━━━━━ MATERIAL SUPPLIED
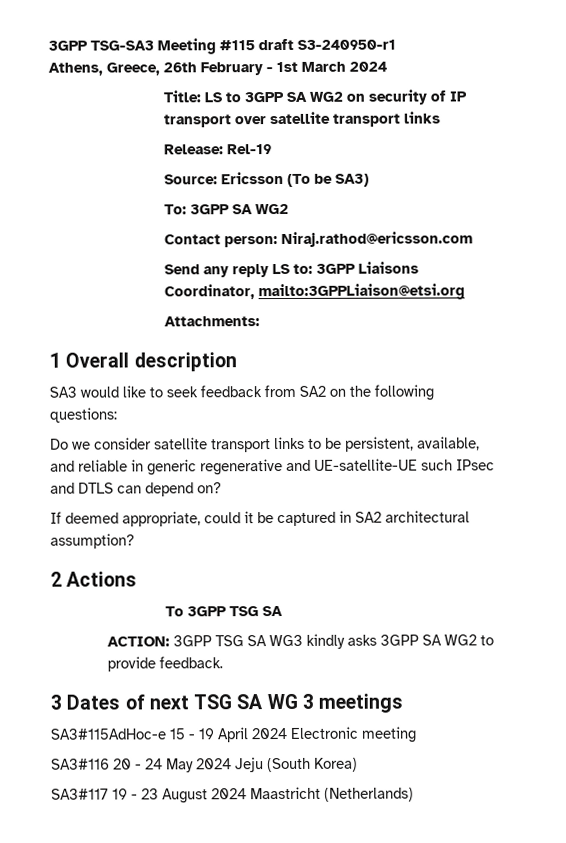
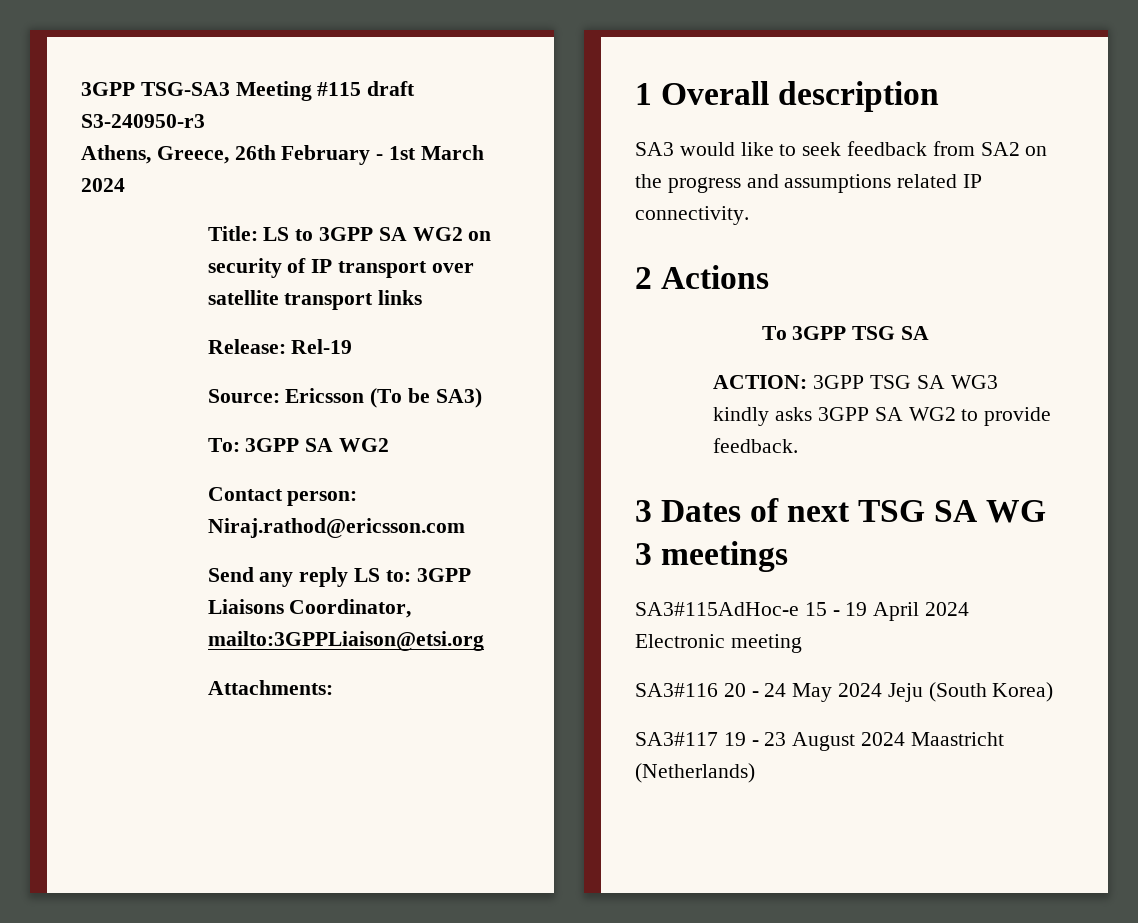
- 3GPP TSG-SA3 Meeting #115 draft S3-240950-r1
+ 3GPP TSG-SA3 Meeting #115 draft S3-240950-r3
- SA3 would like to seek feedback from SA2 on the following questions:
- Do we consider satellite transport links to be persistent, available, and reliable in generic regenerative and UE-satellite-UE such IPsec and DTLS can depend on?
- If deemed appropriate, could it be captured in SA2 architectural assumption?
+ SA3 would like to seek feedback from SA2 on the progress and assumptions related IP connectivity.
━━━━━━━━━━
● WORK REQUEST
Write out the whole listing exactly, with no pictures.

● REPLY
- 3GPP TSG-SA3 Meeting #115 draft S3-240950-r1
+ 3GPP TSG-SA3 Meeting #115 draft S3-240950-r3
- SA3 would like to seek feedback from SA2 on the following questions:
- Do we consider satellite transport links to be persistent, available, and reliable in generic regenerative and UE-satellite-UE such IPsec and DTLS can depend on?
- If deemed appropriate, could it be captured in SA2 architectural assumption?
+ SA3 would like to seek feedback from SA2 on the progress and assumptions related IP connectivity.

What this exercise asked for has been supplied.